Ahval
- Website type: Digital Media
- Available in: English, Arabic, Turkish
- Editor: Yavuz Baydar Ghassan Ibrahim
- Website: ahvalnews.com
- Commercial: Yes
- Launched: 2017
- Content license: Copyright

= Ahval =

Online news portal focused on Turkey

Ahval is an Emirati-funded online news website that solely reports on Turkey. The site was launched in 2017. Turkish journalist Yavuz Baydar is the current editor-in-chief. The name Ahval means "events" and is a Turkish Arabism derivation from "ahwal".

In February 2018, Ahval was blocked by the Turkish government for users in Turkey. In an interview with observatoireturquie.fr, Baydar stated that the site has 230,000 daily visitors.

Talking to German newspaper Süddeutsche Zeitung, Baydar said that the creation of Ahval aimed "to fill a gap caused by media bans and self-censorship in Turkey."

The (English language) pages do not show any new articles since early November 2022.

== Ownership ==
The website is owned by Ahval News Ltd, which is based in Cyprus. According to Qantara.de Ahval are financially supported by London media organisation "Al Arab", who are subsidized by the United Arab Emirates. Qantara criticised Ahval's Arabic language service for not being as neutral as its English language version. Baydar responded to claims about Ahval's funding by an undemocratic regime by saying "whatever your financier, what matters is independence. When I worked in England, at the BBC World Service, it was never a problem for me to have this institution partially funded by the London government." The Turkish government claims that Ahval is used as a counter-propaganda tool against Turkey’s president.

== Criticism ==
=== Alleged links to Gülen movement ===
Ahval has been accused by Turkey of having links to the Gülen movement, which Turkey sees as a terrorist organization and blames it for the failed coup attempt in 2016. Editor-in-chief Yavuz Baydar, who left Turkey following the coup attempt in 2016, had prosecution cases opened against him in Turkey in 2016 on charges of ties to the Gülen movement.

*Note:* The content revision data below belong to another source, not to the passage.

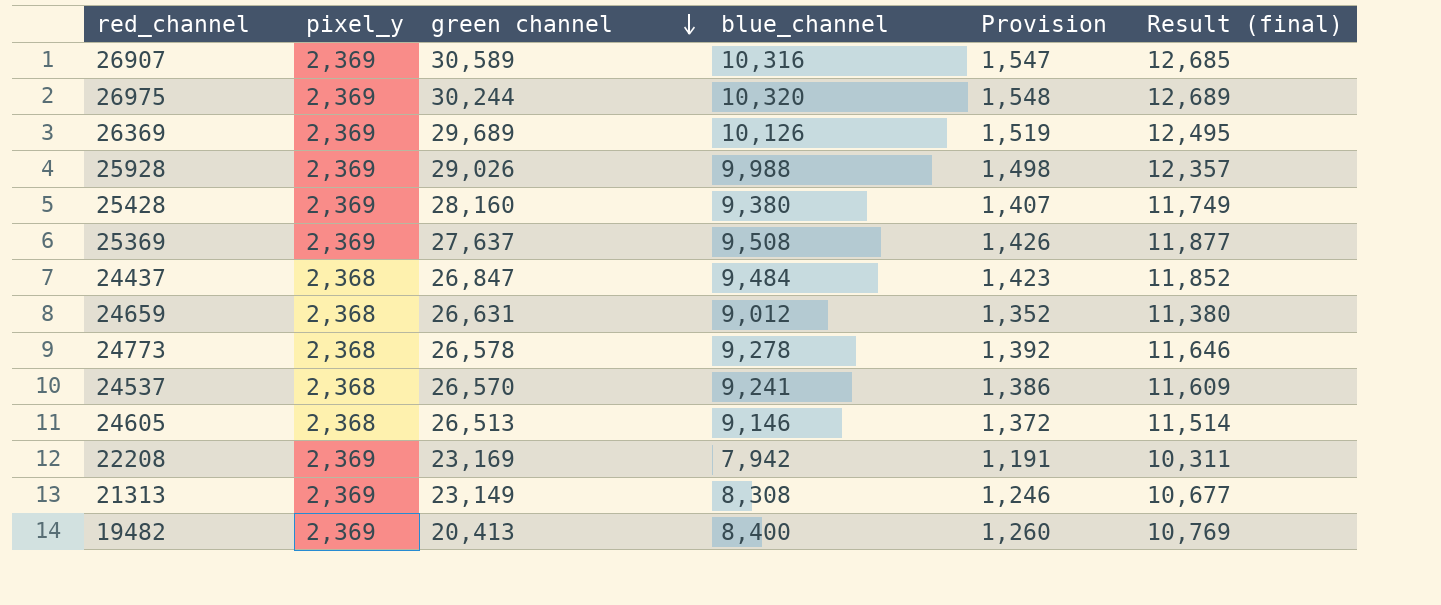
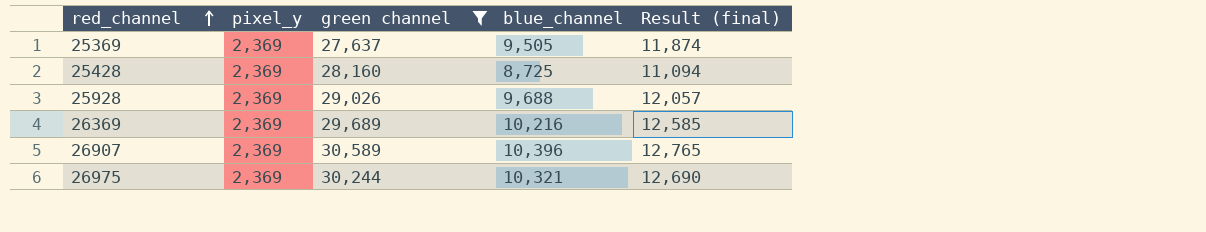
filter: none -> green channel >= 27,637
row order: green channel descending -> red_channel ascending
column Provision | formula: [blue_channel] * 0.15 -> none
25369 | blue_channel: 9,508 -> 9,505
25369 | Result (final): 11,877 -> 11,874
25428 | blue_channel: 9,380 -> 8,725
25428 | Result (final): 11,749 -> 11,094
25928 | blue_channel: 9,988 -> 9,688
25928 | Result (final): 12,357 -> 12,057
26369 | blue_channel: 10,126 -> 10,216
26369 | Result (final): 12,495 -> 12,585
26907 | blue_channel: 10,316 -> 10,396
26907 | Result (final): 12,685 -> 12,765
26975 | blue_channel: 10,320 -> 10,321
26975 | Result (final): 12,689 -> 12,690

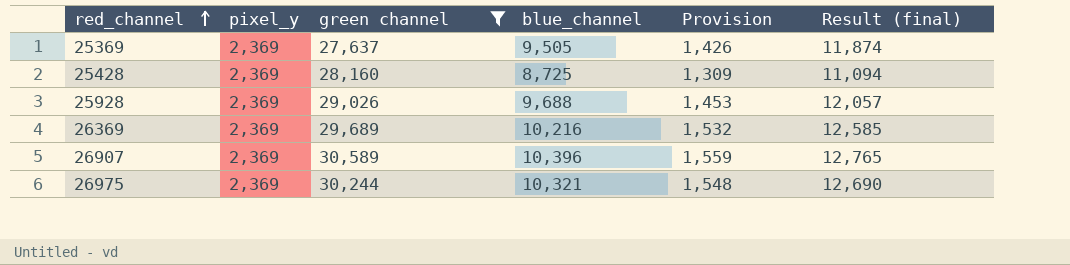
column Provision | formula: none -> [blue_channel] * 0.15

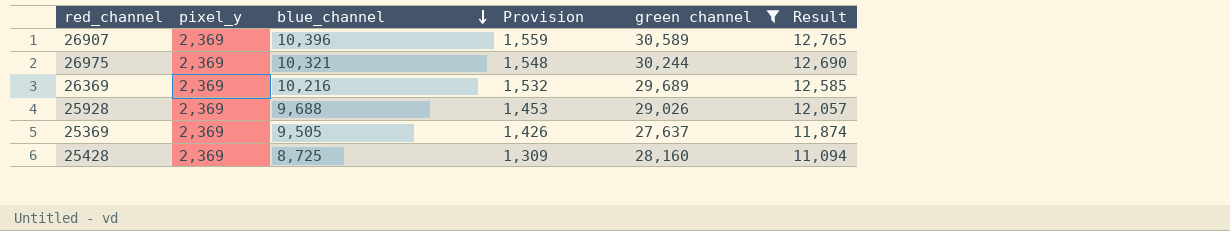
row order: red_channel ascending -> blue_channel descending
column green channel | position: 3 -> 5
column name: Result (final) -> Result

In October 2018, the 27th High Criminal Court in Istanbul reportedly wanted Ilhan Tanır to be charged along with Can Dündar. Tanir, formerly head of Ahval's English desk, and Cumhuriyets Washington correspondent at the time, denies these links. Editor Ergun Babahan is also accused of being a follower of Fethullah Gülen.

Yavuz Baydar denies that the site has any affiliation with Gülen. He states that "We are not the mouthpiece of any interest group nor are we part of any activist movement." Ahval has published critical commentary on Gülen's movement by authors like Nick Ashdown and Gökhan Bacık. Bacık had left the Gülen movement and "started writing critical and highly informative pieces on both the Gülen movement and Islamic conservatism." Turkish journalist Cengiz Candar, writing for al-Monitor, noted that "Police raids of residences have targeted many linked to the failed coup. But to associate Baydar with the coup is impossible."

=== Bias in Arabic version ===
The Arabic version of Ahval is criticized for not demonstrating political neutrality on topics regarded as sensitive subjects by the regimes in Saudi Arabia and United Arab Emirates such as the Muslim Brotherhood. An example is a piece by Al-Arab journalist Hisham al-Nagar which did not appear in the English and Turkish versions. In the article, the Egyptian journalist tried to associate President Erdogan with Islamist terrorism.